Keeping every word intact, reproduce all of the records.
┌────────
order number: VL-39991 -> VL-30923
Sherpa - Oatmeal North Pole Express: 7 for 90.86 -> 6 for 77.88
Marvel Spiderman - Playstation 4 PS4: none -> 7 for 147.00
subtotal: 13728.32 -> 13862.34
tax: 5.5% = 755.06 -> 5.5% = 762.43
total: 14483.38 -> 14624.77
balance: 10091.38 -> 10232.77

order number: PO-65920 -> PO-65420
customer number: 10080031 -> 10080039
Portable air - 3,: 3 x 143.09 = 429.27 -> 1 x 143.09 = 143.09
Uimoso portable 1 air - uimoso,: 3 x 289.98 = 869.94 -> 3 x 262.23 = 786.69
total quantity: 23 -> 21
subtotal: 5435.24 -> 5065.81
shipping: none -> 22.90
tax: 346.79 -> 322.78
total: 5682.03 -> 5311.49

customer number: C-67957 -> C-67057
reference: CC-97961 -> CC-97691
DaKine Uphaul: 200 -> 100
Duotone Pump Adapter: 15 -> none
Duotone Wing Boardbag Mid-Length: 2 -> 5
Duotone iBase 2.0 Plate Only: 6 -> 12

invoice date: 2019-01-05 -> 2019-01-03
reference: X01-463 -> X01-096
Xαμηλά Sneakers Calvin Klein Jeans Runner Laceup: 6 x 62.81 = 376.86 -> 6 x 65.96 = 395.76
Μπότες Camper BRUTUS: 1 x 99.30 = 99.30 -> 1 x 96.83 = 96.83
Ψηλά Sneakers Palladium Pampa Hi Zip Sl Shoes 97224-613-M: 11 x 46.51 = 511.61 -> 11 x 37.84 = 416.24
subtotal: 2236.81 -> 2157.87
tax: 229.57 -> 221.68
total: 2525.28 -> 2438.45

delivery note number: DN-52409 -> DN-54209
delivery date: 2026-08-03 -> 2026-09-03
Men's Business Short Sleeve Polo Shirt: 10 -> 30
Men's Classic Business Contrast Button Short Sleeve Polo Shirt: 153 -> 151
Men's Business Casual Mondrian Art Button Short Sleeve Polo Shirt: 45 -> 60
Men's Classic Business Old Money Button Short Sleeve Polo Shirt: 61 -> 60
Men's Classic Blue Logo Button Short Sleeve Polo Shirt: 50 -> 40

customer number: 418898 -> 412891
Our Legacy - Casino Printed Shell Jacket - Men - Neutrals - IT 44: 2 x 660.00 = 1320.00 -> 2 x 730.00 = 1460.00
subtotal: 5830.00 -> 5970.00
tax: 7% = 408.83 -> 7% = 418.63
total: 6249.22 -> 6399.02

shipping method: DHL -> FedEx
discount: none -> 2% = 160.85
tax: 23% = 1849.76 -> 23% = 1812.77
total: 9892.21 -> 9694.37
└────────
> Answer section:
order number: VL-39991 -> VL-30923
Sherpa - Oatmeal North Pole Express: 7 for 90.86 -> 6 for 77.88
Marvel Spiderman - Playstation 4 PS4: none -> 7 for 147.00
subtotal: 13728.32 -> 13862.34
tax: 5.5% = 755.06 -> 5.5% = 762.43
total: 14483.38 -> 14624.77
balance: 10091.38 -> 10232.77

order number: PO-65920 -> PO-65420
customer number: 10080031 -> 10080039
Portable air - 3,: 3 x 143.09 = 429.27 -> 1 x 143.09 = 143.09
Uimoso portable 1 air - uimoso,: 3 x 289.98 = 869.94 -> 3 x 262.23 = 786.69
total quantity: 23 -> 21
subtotal: 5435.24 -> 5065.81
shipping: none -> 22.90
tax: 346.79 -> 322.78
total: 5682.03 -> 5311.49

customer number: C-67957 -> C-67057
reference: CC-97961 -> CC-97691
DaKine Uphaul: 200 -> 100
Duotone Pump Adapter: 15 -> none
Duotone Wing Boardbag Mid-Length: 2 -> 5
Duotone iBase 2.0 Plate Only: 6 -> 12

invoice date: 2019-01-05 -> 2019-01-03
reference: X01-463 -> X01-096
Xαμηλά Sneakers Calvin Klein Jeans Runner Laceup: 6 x 62.81 = 376.86 -> 6 x 65.96 = 395.76
Μπότες Camper BRUTUS: 1 x 99.30 = 99.30 -> 1 x 96.83 = 96.83
Ψηλά Sneakers Palladium Pampa Hi Zip Sl Shoes 97224-613-M: 11 x 46.51 = 511.61 -> 11 x 37.84 = 416.24
subtotal: 2236.81 -> 2157.87
tax: 229.57 -> 221.68
total: 2525.28 -> 2438.45

delivery note number: DN-52409 -> DN-54209
delivery date: 2026-08-03 -> 2026-09-03
Men's Business Short Sleeve Polo Shirt: 10 -> 30
Men's Classic Business Contrast Button Short Sleeve Polo Shirt: 153 -> 151
Men's Business Casual Mondrian Art Button Short Sleeve Polo Shirt: 45 -> 60
Men's Classic Business Old Money Button Short Sleeve Polo Shirt: 61 -> 60
Men's Classic Blue Logo Button Short Sleeve Polo Shirt: 50 -> 40

customer number: 418898 -> 412891
Our Legacy - Casino Printed Shell Jacket - Men - Neutrals - IT 44: 2 x 660.00 = 1320.00 -> 2 x 730.00 = 1460.00
subtotal: 5830.00 -> 5970.00
tax: 7% = 408.83 -> 7% = 418.63
total: 6249.22 -> 6399.02

shipping method: DHL -> FedEx
discount: none -> 2% = 160.85
tax: 23% = 1849.76 -> 23% = 1812.77
total: 9892.21 -> 9694.37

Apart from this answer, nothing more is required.